Starting at the line that holds "display:flex; align-items:center; margin-top:8px;" and stopping at the line that holds "width:56px; height:26px; margin-right:8px;", restate the records below word for word, with both of those lines included.

Stored data:
# # # # # # #
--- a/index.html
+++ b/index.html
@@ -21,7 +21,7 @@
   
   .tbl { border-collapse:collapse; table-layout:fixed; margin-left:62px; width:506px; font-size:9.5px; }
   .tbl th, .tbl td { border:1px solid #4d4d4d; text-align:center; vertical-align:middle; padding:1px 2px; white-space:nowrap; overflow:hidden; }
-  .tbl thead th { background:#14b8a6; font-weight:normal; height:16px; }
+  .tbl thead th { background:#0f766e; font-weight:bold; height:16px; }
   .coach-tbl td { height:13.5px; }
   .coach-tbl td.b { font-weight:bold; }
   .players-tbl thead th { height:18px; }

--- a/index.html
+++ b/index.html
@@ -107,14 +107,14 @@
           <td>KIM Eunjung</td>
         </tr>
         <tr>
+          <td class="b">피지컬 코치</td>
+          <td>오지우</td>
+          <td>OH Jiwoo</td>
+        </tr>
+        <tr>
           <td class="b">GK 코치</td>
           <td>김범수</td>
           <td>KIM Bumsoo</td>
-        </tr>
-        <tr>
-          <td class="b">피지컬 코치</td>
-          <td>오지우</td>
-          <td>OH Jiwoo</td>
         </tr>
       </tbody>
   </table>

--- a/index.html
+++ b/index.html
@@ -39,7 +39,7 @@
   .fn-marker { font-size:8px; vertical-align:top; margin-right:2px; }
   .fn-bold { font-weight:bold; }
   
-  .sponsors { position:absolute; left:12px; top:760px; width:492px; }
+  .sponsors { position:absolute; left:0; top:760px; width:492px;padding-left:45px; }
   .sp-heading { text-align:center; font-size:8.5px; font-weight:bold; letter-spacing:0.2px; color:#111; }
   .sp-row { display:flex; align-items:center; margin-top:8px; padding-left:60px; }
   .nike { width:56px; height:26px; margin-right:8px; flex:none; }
# # # # # # #
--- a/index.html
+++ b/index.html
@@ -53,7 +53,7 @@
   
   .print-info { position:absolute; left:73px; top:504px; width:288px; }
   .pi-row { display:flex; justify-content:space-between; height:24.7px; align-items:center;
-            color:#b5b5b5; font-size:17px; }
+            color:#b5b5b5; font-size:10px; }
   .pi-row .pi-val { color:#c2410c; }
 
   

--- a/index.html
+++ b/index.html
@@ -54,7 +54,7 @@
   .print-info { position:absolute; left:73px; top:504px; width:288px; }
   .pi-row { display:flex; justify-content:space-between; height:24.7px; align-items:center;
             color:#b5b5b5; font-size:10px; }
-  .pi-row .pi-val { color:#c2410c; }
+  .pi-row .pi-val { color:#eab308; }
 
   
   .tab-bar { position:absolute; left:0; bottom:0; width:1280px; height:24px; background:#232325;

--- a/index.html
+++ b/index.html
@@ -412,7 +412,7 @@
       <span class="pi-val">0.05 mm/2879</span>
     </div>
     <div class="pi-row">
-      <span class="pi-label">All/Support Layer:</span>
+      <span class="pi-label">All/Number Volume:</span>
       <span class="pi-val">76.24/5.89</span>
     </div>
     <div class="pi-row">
# # # # # # #
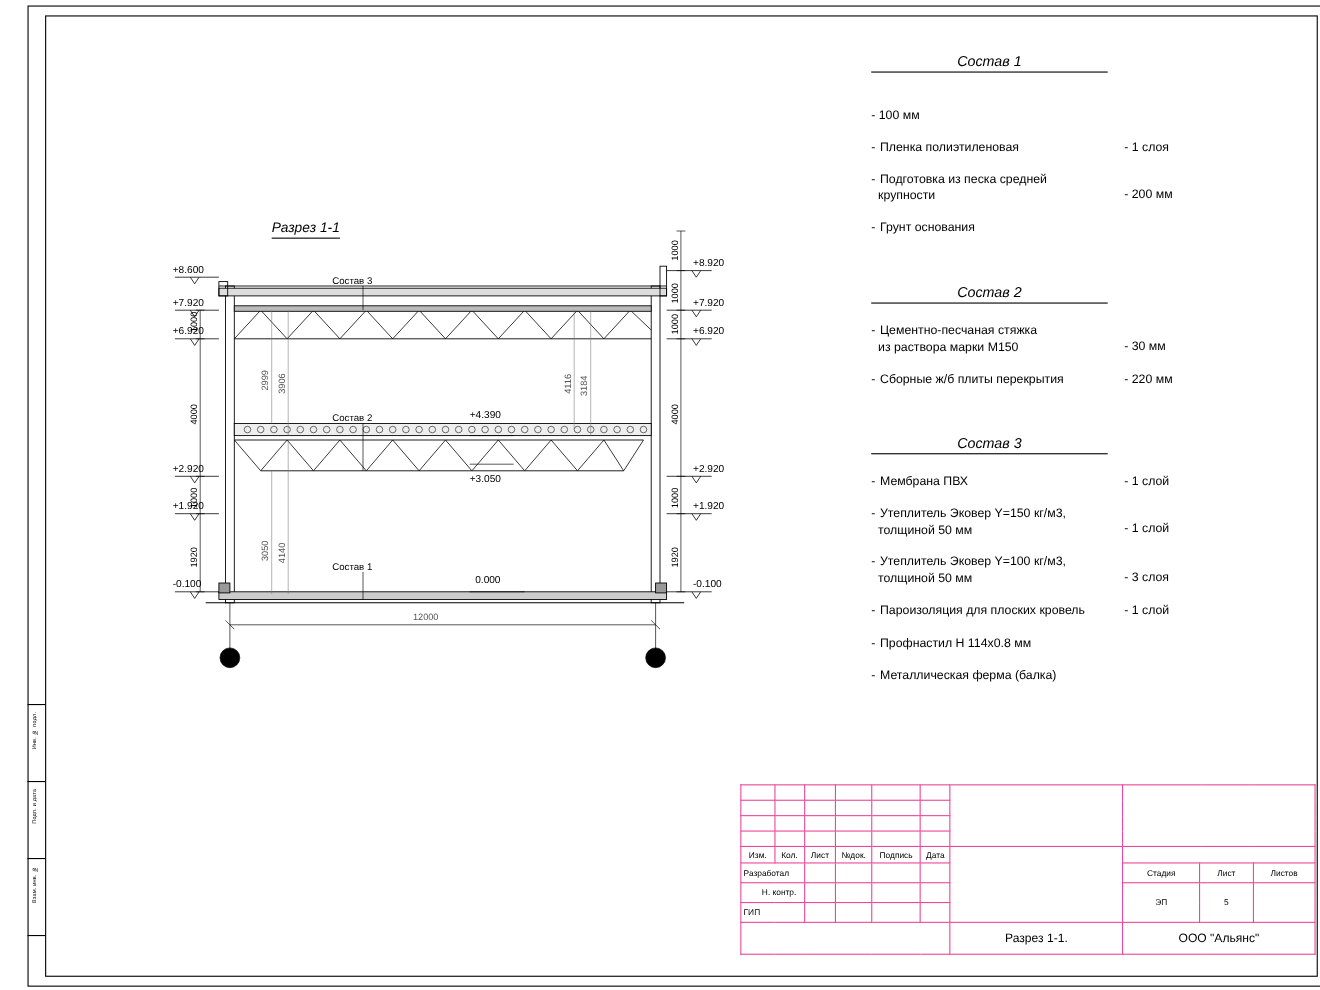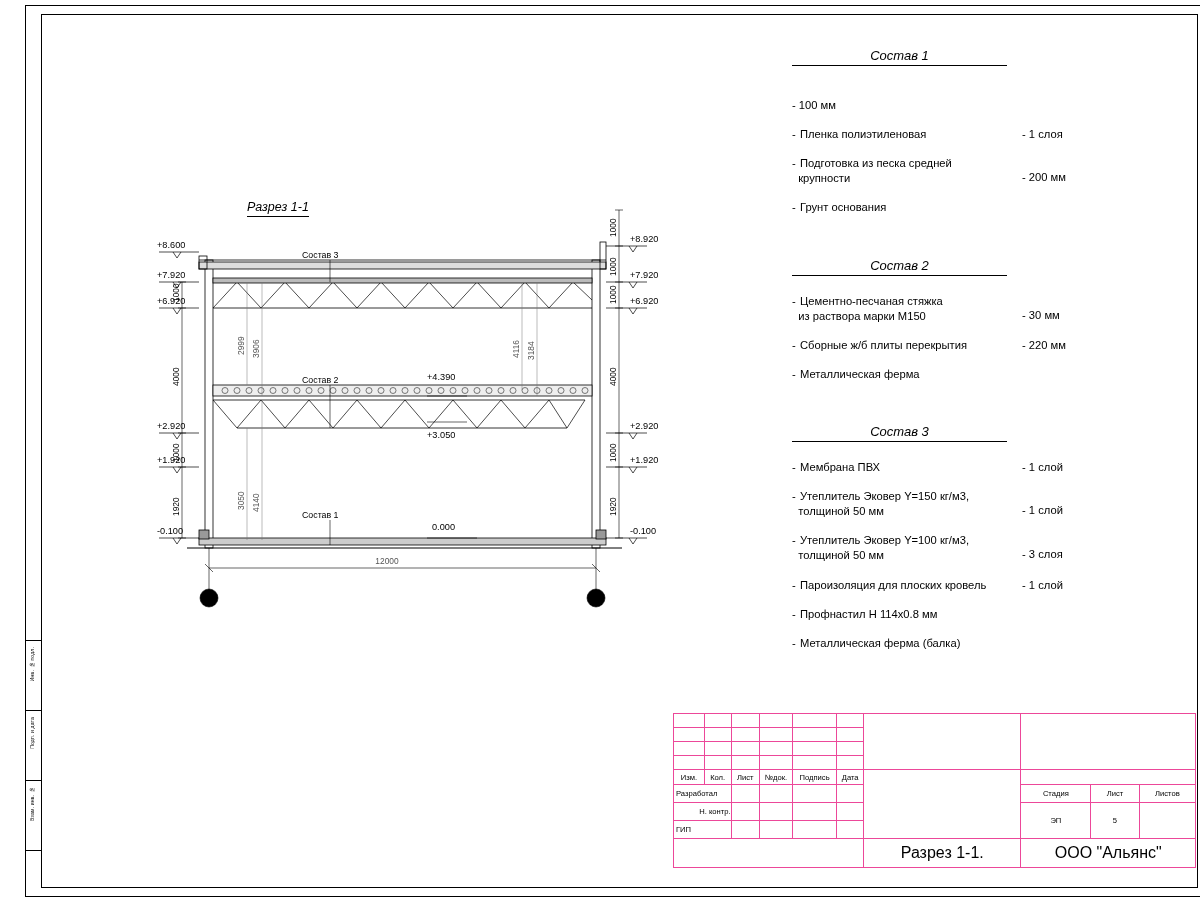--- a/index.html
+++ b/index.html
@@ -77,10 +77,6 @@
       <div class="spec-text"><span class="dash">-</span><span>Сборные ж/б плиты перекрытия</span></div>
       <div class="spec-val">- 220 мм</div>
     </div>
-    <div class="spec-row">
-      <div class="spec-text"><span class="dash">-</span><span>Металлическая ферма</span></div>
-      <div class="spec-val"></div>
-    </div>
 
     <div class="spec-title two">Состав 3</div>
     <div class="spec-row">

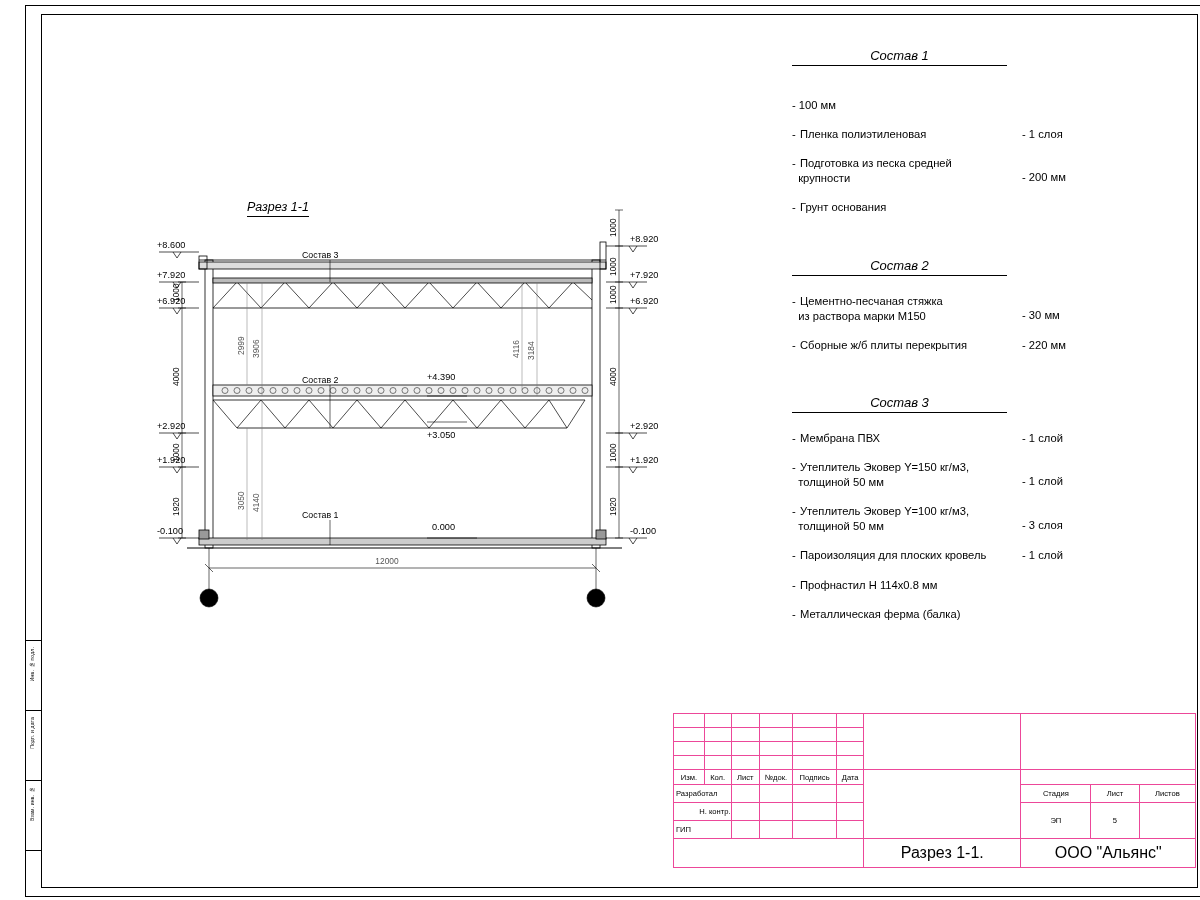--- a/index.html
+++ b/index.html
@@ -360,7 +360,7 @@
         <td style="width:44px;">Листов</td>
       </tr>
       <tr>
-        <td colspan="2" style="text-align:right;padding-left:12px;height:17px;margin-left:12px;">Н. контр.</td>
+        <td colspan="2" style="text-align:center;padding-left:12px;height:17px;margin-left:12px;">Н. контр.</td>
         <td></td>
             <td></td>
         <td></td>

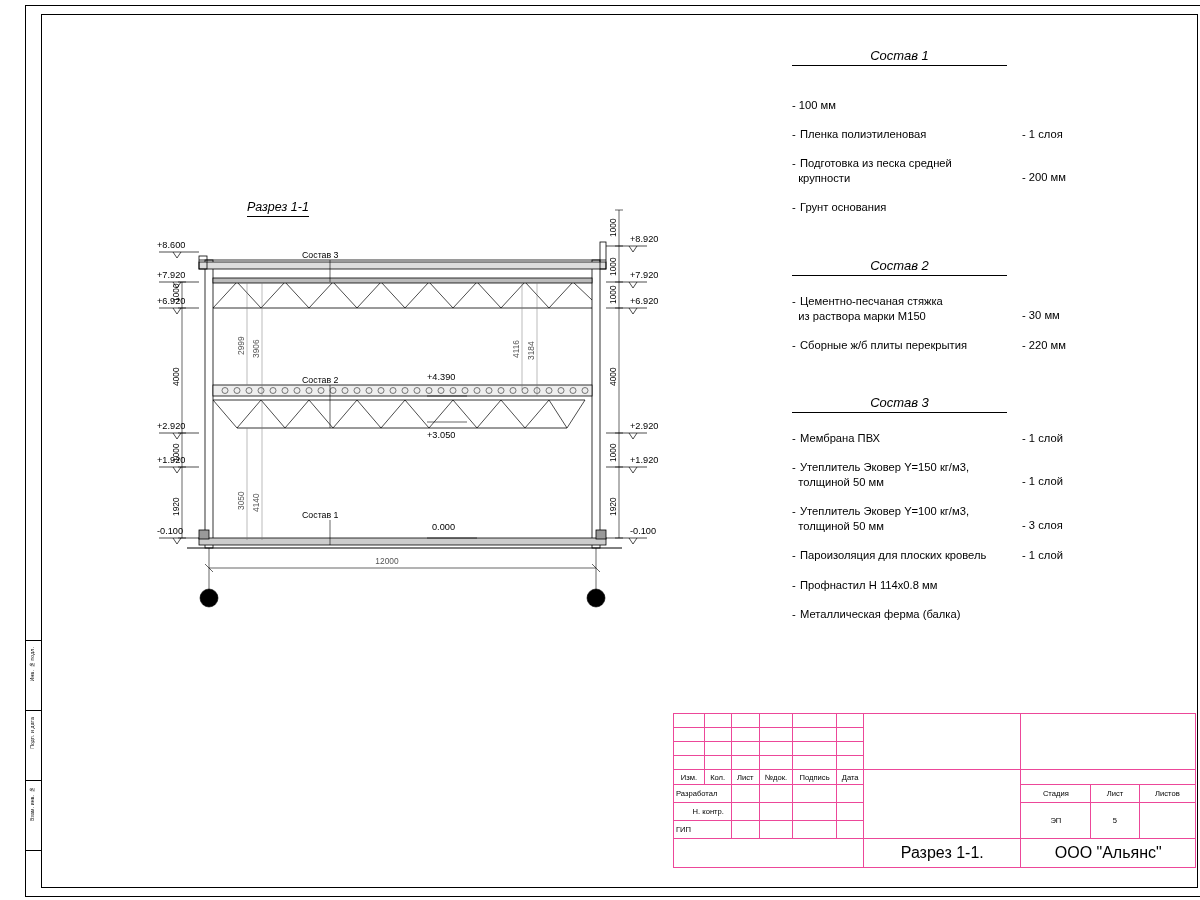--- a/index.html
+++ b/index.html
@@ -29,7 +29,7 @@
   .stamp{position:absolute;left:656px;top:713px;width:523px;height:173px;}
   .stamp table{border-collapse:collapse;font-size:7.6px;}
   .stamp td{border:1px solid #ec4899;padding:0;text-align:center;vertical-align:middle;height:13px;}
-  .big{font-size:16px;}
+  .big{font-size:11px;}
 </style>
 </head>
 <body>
# # # # # # #
▸ **Exercise answer**
   .sp-row { display:flex; align-items:center; margin-top:8px; padding-left:60px; }
   .nike { width:56px; height:26px; margin-right:8px; flex:none; }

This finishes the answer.